▸ **Work request**:
Out of the data below, copy every line with the string "text".

(Web page revision data)
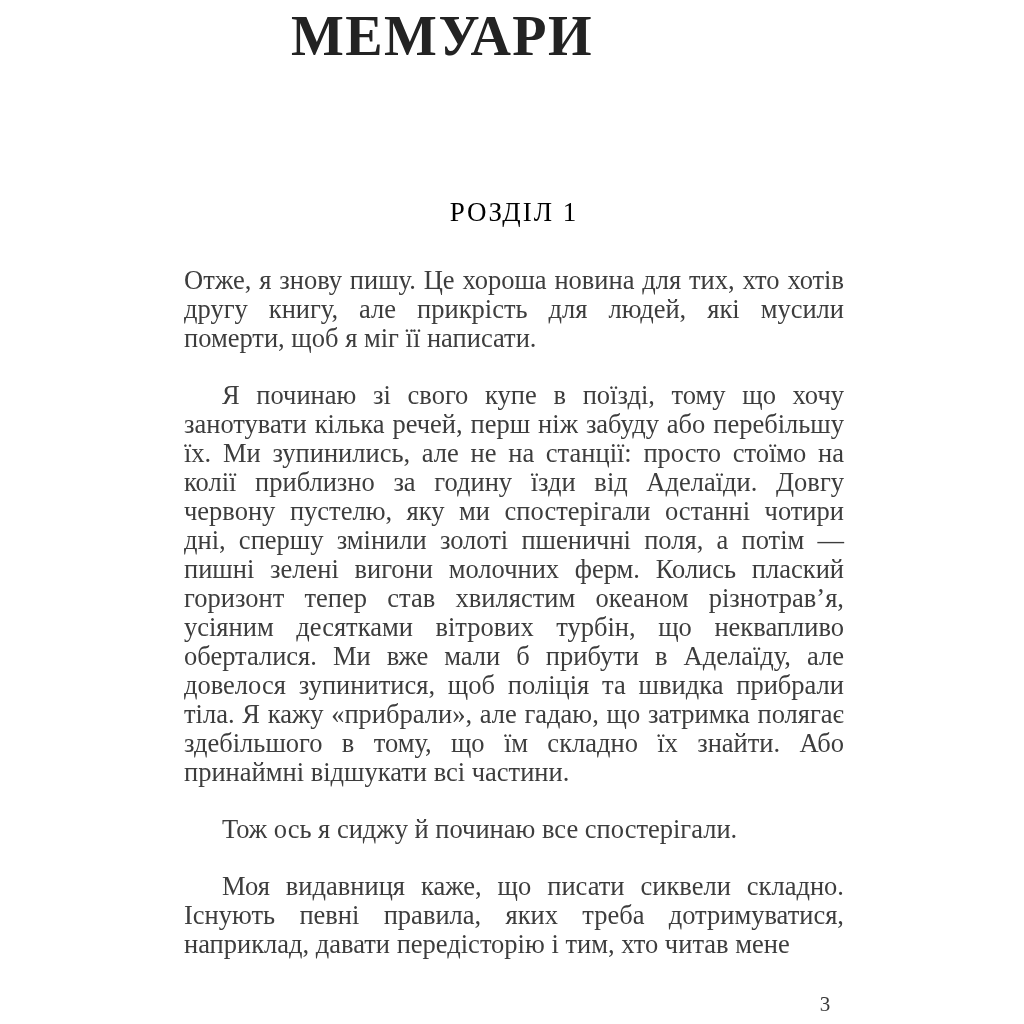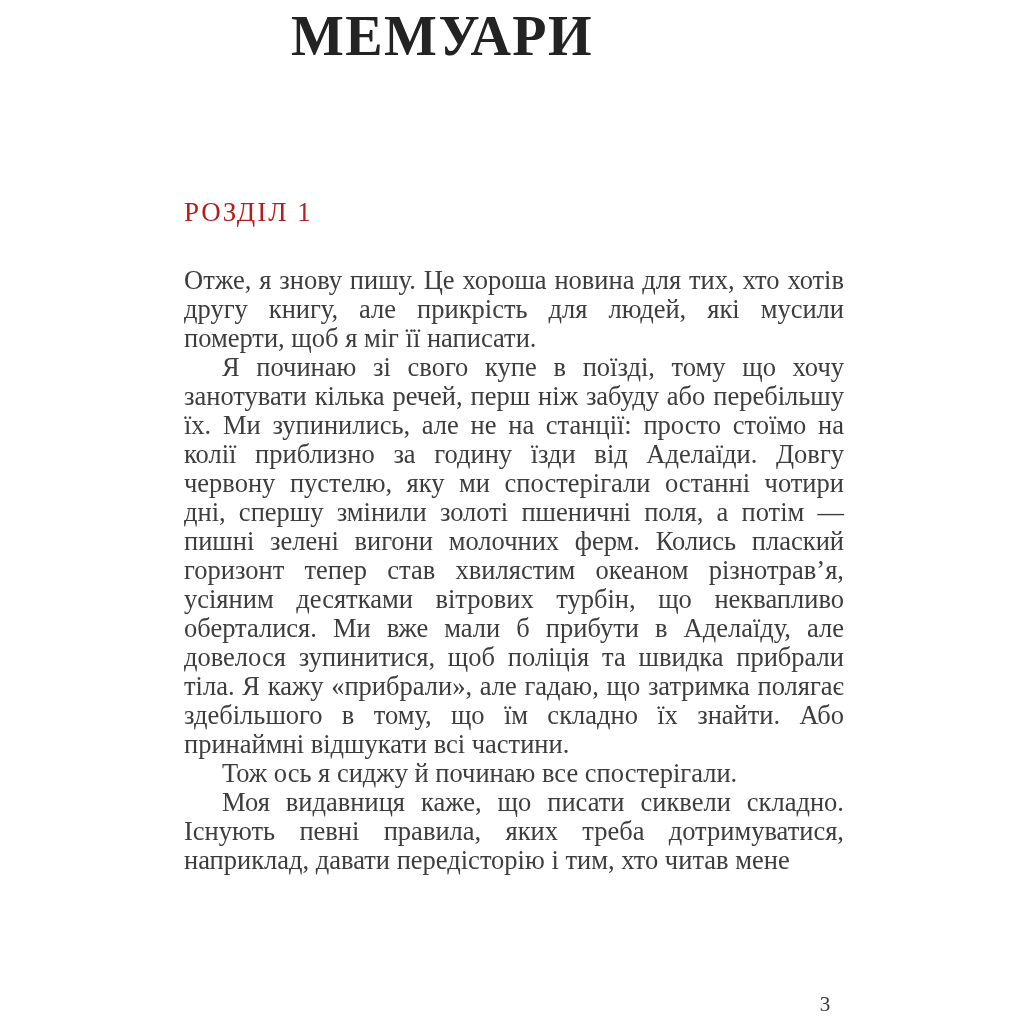--- a/index.html
+++ b/index.html
@@ -43,45 +43,46 @@
 
   
   .text-block {
     position: absolute;
     left: 184px;
     top: 196px;
     width: 660px;
   }
 
   .chapter-heading {
-    text-align: left;
+    text-align: center;
     font-size: 27px;
     line-height: 32px;
     letter-spacing: 2.0px;
-    color: #b91c1c;
+    color: #000000;
     font-weight: normal;
     margin: 0 0 38px 0;
     white-space: nowrap;
   }
 
   .body-text {
     font-size: 26.5px;
     line-height: 29px;
     text-align: justify;
     text-justify: inter-word;
     color: #3d3d3d;
     margin: 0;
   }
 
   .body-text p {
     margin: 0;
     text-indent: 0;
   }
   .body-text p.indent {
     text-indent: 38px;
+    margin-top: 28px;
   }
 
   
   .folio {
     position: absolute;
     left: 0;
     top: 991px;
     width: 1024px;
     text-align: center;
     font-size: 21px;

▸ **Solution for this task**:
   .text-block {
-    text-align: left;
+    text-align: center;
   .body-text {
     text-align: justify;
     text-justify: inter-word;
   .body-text p {
     text-indent: 0;
   .body-text p.indent {
     text-indent: 38px;
     text-align: center;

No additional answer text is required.